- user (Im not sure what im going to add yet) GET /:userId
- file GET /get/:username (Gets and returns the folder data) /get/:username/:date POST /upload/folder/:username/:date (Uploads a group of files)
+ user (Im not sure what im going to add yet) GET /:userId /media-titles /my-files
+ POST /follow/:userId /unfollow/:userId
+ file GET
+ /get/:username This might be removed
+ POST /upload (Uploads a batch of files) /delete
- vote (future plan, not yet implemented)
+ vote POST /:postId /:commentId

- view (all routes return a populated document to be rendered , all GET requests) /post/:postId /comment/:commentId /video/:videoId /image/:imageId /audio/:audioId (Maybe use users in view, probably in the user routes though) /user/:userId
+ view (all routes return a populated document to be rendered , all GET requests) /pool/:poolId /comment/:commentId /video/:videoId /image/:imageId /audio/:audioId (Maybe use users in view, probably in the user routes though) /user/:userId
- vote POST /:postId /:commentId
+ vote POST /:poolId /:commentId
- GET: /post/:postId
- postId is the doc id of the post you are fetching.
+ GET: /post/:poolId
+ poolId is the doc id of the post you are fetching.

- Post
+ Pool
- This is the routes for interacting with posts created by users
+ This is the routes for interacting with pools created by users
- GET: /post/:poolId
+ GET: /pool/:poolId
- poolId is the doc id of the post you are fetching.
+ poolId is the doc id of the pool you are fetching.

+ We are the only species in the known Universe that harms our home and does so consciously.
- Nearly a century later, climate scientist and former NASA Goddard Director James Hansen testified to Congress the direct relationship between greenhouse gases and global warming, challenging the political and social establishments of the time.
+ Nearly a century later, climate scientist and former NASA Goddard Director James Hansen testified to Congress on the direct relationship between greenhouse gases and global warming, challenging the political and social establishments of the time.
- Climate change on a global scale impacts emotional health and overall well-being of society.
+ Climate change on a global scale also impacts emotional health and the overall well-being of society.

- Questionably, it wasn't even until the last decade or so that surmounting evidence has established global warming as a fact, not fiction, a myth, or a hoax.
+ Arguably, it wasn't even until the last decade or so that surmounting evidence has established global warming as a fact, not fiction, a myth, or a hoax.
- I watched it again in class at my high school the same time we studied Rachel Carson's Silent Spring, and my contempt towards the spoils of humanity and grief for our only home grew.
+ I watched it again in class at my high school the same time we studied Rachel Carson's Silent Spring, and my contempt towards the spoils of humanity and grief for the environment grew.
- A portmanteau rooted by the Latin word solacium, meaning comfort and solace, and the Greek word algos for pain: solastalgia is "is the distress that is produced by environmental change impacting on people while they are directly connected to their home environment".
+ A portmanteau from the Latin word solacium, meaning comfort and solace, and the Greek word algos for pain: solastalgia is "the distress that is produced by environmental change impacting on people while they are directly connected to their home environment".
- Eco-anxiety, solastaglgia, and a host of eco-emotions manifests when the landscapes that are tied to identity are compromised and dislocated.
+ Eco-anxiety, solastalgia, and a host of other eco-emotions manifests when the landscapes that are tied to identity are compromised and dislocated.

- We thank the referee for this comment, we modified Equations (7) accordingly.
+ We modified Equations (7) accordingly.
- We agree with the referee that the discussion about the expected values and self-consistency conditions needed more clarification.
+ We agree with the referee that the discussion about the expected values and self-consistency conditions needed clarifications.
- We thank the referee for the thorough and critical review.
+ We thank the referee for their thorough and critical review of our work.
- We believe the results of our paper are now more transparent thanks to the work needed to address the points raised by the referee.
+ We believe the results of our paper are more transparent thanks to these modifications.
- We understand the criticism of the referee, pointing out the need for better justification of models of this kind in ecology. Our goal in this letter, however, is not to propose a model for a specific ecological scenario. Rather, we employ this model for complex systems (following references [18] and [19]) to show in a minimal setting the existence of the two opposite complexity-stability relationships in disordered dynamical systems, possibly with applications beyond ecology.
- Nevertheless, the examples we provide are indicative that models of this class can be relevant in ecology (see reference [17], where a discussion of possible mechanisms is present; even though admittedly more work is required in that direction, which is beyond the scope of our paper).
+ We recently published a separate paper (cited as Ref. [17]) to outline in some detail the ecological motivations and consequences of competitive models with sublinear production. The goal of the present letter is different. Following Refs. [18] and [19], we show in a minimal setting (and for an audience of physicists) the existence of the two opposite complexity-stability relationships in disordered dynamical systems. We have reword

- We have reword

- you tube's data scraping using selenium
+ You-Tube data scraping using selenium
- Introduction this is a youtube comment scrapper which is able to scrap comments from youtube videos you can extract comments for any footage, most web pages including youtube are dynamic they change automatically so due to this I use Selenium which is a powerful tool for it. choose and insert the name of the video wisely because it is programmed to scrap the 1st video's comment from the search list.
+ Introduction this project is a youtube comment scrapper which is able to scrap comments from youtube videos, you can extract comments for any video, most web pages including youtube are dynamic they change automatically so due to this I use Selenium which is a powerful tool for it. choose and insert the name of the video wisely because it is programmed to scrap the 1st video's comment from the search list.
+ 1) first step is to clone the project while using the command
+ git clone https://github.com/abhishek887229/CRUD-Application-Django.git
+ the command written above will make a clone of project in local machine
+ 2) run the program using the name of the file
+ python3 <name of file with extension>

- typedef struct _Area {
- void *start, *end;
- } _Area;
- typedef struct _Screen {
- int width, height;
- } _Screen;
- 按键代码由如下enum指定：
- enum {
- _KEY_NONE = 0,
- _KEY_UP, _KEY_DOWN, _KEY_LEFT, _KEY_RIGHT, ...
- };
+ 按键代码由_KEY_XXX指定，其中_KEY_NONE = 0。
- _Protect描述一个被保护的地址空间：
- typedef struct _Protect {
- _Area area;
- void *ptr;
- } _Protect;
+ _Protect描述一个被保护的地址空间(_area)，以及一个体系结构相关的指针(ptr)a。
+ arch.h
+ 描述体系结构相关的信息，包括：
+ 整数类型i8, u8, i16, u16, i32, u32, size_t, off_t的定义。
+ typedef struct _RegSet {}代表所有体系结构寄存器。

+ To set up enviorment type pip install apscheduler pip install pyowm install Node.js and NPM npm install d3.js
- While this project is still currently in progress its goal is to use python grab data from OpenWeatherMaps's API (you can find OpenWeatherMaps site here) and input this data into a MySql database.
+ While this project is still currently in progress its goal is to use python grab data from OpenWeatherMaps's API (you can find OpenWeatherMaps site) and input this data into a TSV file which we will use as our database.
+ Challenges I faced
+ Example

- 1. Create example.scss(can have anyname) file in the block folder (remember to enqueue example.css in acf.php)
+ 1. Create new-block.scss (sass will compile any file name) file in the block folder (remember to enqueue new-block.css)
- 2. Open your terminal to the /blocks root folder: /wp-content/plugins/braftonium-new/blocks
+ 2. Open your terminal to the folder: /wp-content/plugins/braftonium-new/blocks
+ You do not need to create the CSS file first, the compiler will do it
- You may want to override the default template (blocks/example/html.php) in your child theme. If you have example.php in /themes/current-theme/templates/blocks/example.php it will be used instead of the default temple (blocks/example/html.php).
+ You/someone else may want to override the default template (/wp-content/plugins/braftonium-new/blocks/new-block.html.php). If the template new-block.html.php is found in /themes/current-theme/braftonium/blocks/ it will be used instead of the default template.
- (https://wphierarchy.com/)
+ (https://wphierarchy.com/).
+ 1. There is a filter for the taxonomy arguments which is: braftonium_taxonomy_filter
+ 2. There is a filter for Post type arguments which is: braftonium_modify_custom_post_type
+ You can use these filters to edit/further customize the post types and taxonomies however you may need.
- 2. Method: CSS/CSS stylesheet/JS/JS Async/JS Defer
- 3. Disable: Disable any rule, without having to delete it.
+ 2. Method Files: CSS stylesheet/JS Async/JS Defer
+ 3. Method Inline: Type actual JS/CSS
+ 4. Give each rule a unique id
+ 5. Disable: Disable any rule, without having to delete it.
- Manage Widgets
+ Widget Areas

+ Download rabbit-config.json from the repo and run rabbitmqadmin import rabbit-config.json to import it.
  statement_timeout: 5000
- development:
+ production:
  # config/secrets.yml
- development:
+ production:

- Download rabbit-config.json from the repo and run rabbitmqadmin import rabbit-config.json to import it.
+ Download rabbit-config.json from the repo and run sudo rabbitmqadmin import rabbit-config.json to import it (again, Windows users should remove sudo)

*EXERCISE PROMPT:* Return each line of the material above that holds the string "Equations".

*SOLUTION TO THE PROBLEM:*
- We thank the referee for this comment, we modified Equations (7) accordingly.
+ We modified Equations (7) accordingly.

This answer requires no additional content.